GÜLBUDAK SOĞUK HAVA DEPOSU ŞİRKETİ -22-
TURİZME KATKI
Gülbudak,
her yeniliğin sonunda iş hacmini inanılmaz derecede artırdı. Öyle zamanlar
geldi ki kendini aştı. Yöneticilerin koydukları hedefler yoğun uğraşların
sonunda hep gerçekleşti. Yılmadan çalışan bir ekibin üstesinden gelemeyeceği
hiçbir sorun olmayacağını iyi bilen Gülbudak idare heyeti, zaman geldi
yaptıklarından kendisi bile yetinmedi. Çünkü koşullar öyle bir ortam
yaratıyordu ki gelişime dönük çalışma kendiliğinden kişileri zorluyordu.
Dolayısıyla
Gülbudak her geçen gün elma pazarını büyütüyordu. Eğirdir elmasının kalitesini
vitrinlere taşımasını bilen Gülbudak elma sunumunda da en iyiyi yapmaya
çalıştı. Neydi bu? Bu, ambalajlama işiydi. Malınız istediği kadar kaliteli
olsun fakat siz onu iyi bir görünüm ile tüketiciye ulaştıramazsanız kalitenin
bir önemi kalmaz. Her şeyden önce göz, manzaraya doymalıdır. Her şeyden önce
satışa sunulan mal, albenili olmalıdır. Çünkü albeni, müşteriyi kendisine çeken
en önemli bal merkezidir.
Yıllar
öncesinden iyi hatırlıyorum Türkiye, ürettiği malları istediği oranda dış
pazarlama yapamıyordu. “Malımız kaliteli!..” diyorduk ama müşteriye sunmasını
bilemiyorduk. Kaliteli malı bizden alan Yunanistan, İtalya ve Fransa bizim
malımızı öyle bir ambalajladı ki bizim malımızı tekrar bize sattı. Gıda,
tekstil, sanayi gibi ürünlerde ön planda yer tutan konu ambalajlama işidir.
Ambalajlama
bir sanattır.
Bugünün
ambalajlamasında ürün müşteriden saklanmıyor; her şey açık bir şekilde ortada.

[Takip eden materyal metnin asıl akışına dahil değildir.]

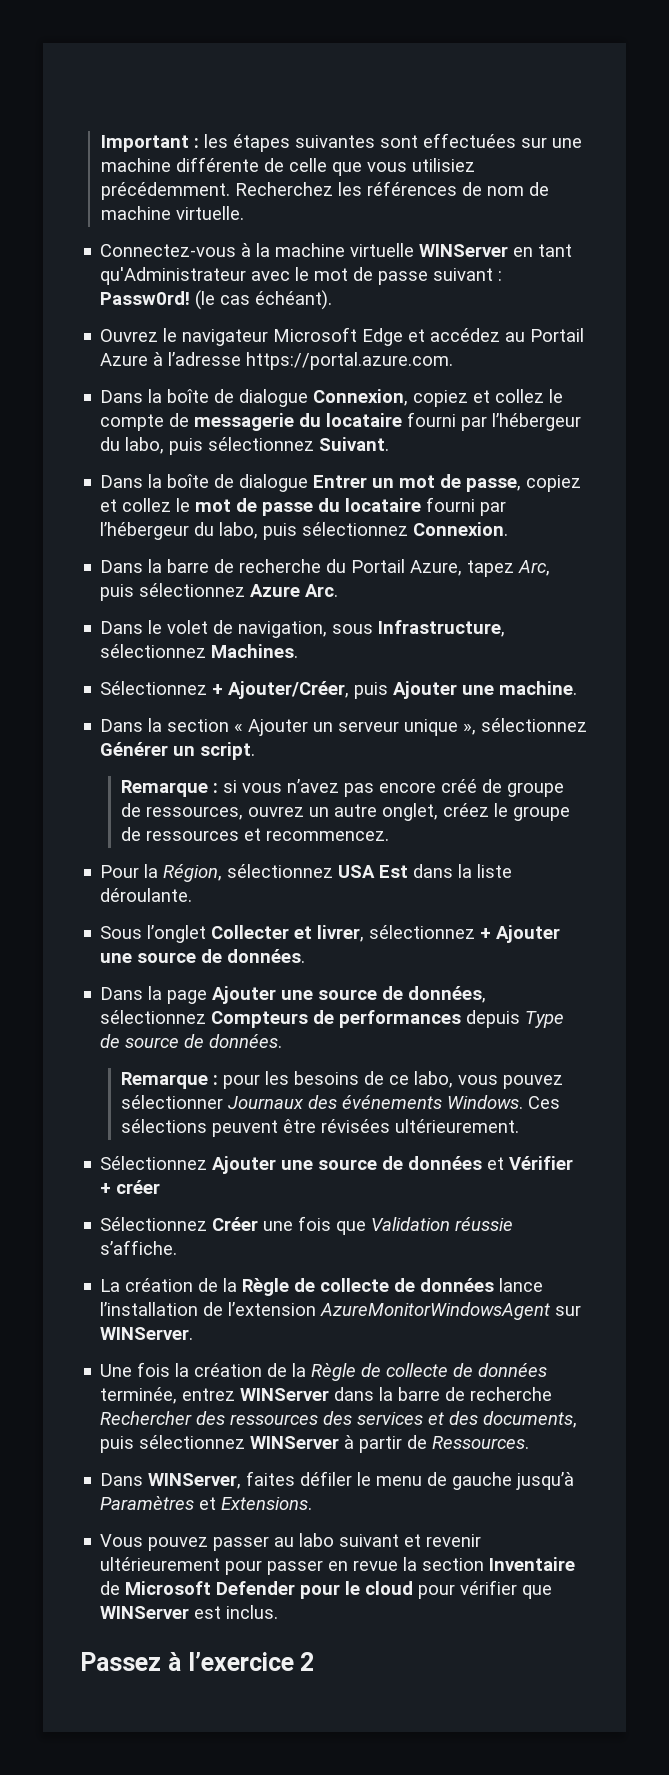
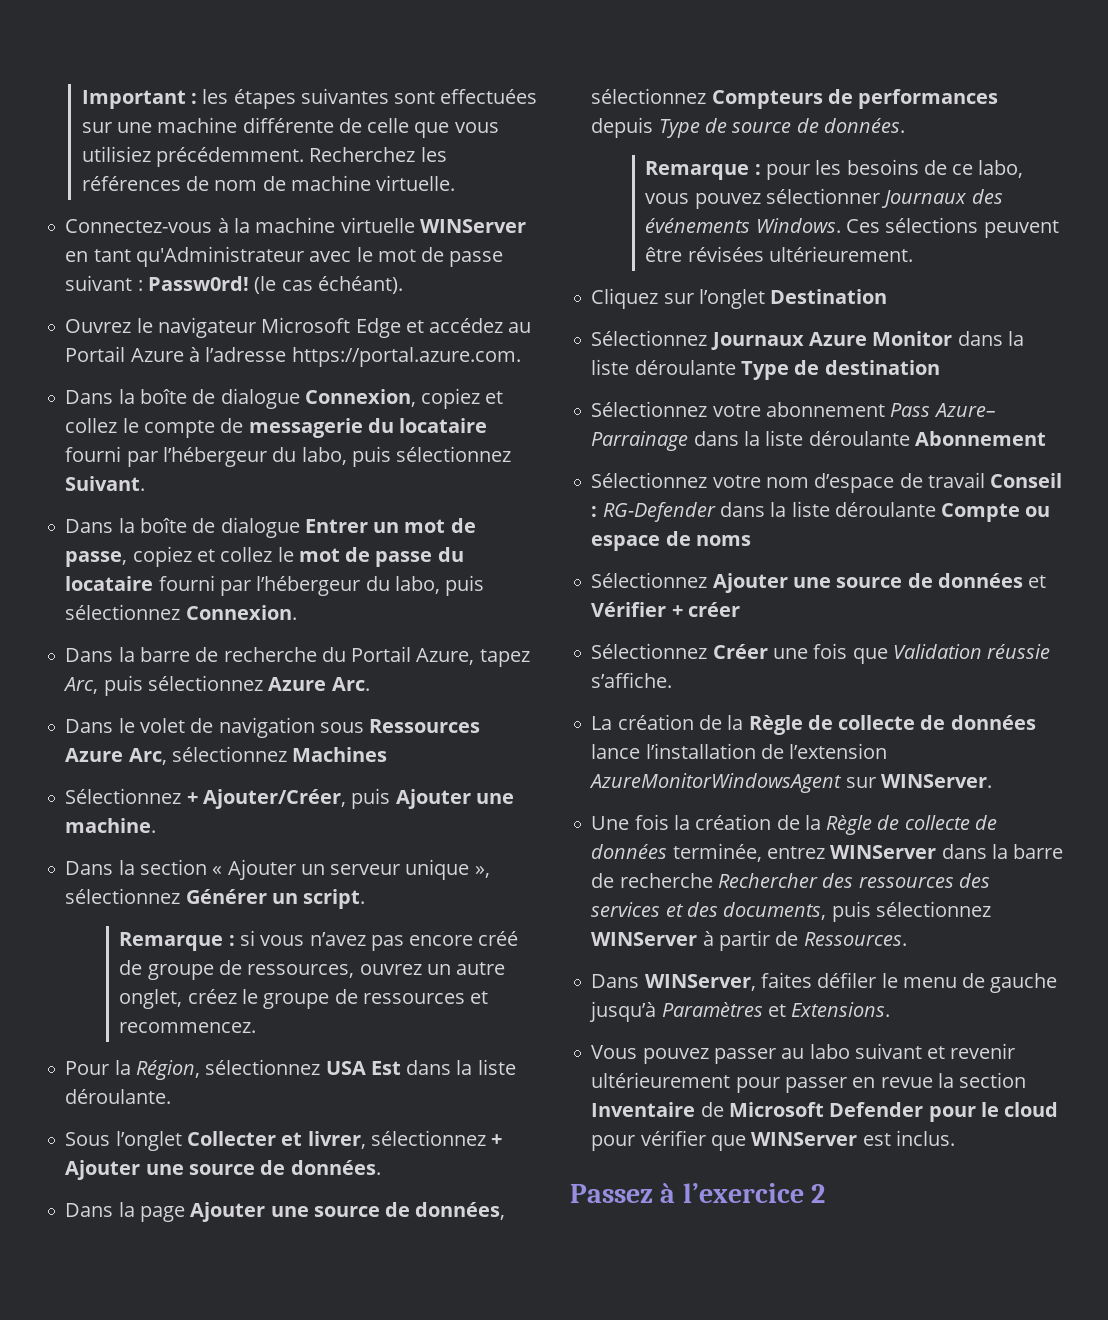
- Dans le volet de navigation, sous Infrastructure, sélectionnez Machines.
+ Dans le volet de navigation sous Ressources Azure Arc, sélectionnez Machines
+ Cliquez sur l’onglet Destination
+ Sélectionnez Journaux Azure Monitor dans la liste déroulante Type de destination
+ Sélectionnez votre abonnement Pass Azure– Parrainage dans la liste déroulante Abonnement
+ Sélectionnez votre nom d’espace de travail Conseil : RG-Defender dans la liste déroulante Compte ou espace de noms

Müşteri ne alacağını görerek alıyor. Kapalı kutular artık yok. Özellikle gıda
maddelerinde görsel zenginlik ve malı görerek almak çok önemli.
Çünkü
görünen mal, aynı zamanda güven duygusunu da vermek demektir. Artık günümüzde
ürünler karton kutularda jelatin kaplama ile sunuluyor; jelatin kaplamalı
viollerde sunuluyor. Böylece albenisi artan ürün kalite ile birleşince o ürün
aranan ürünler listesine giriyor. Bunun sonucunda da o ürün markalaşmış oluyor.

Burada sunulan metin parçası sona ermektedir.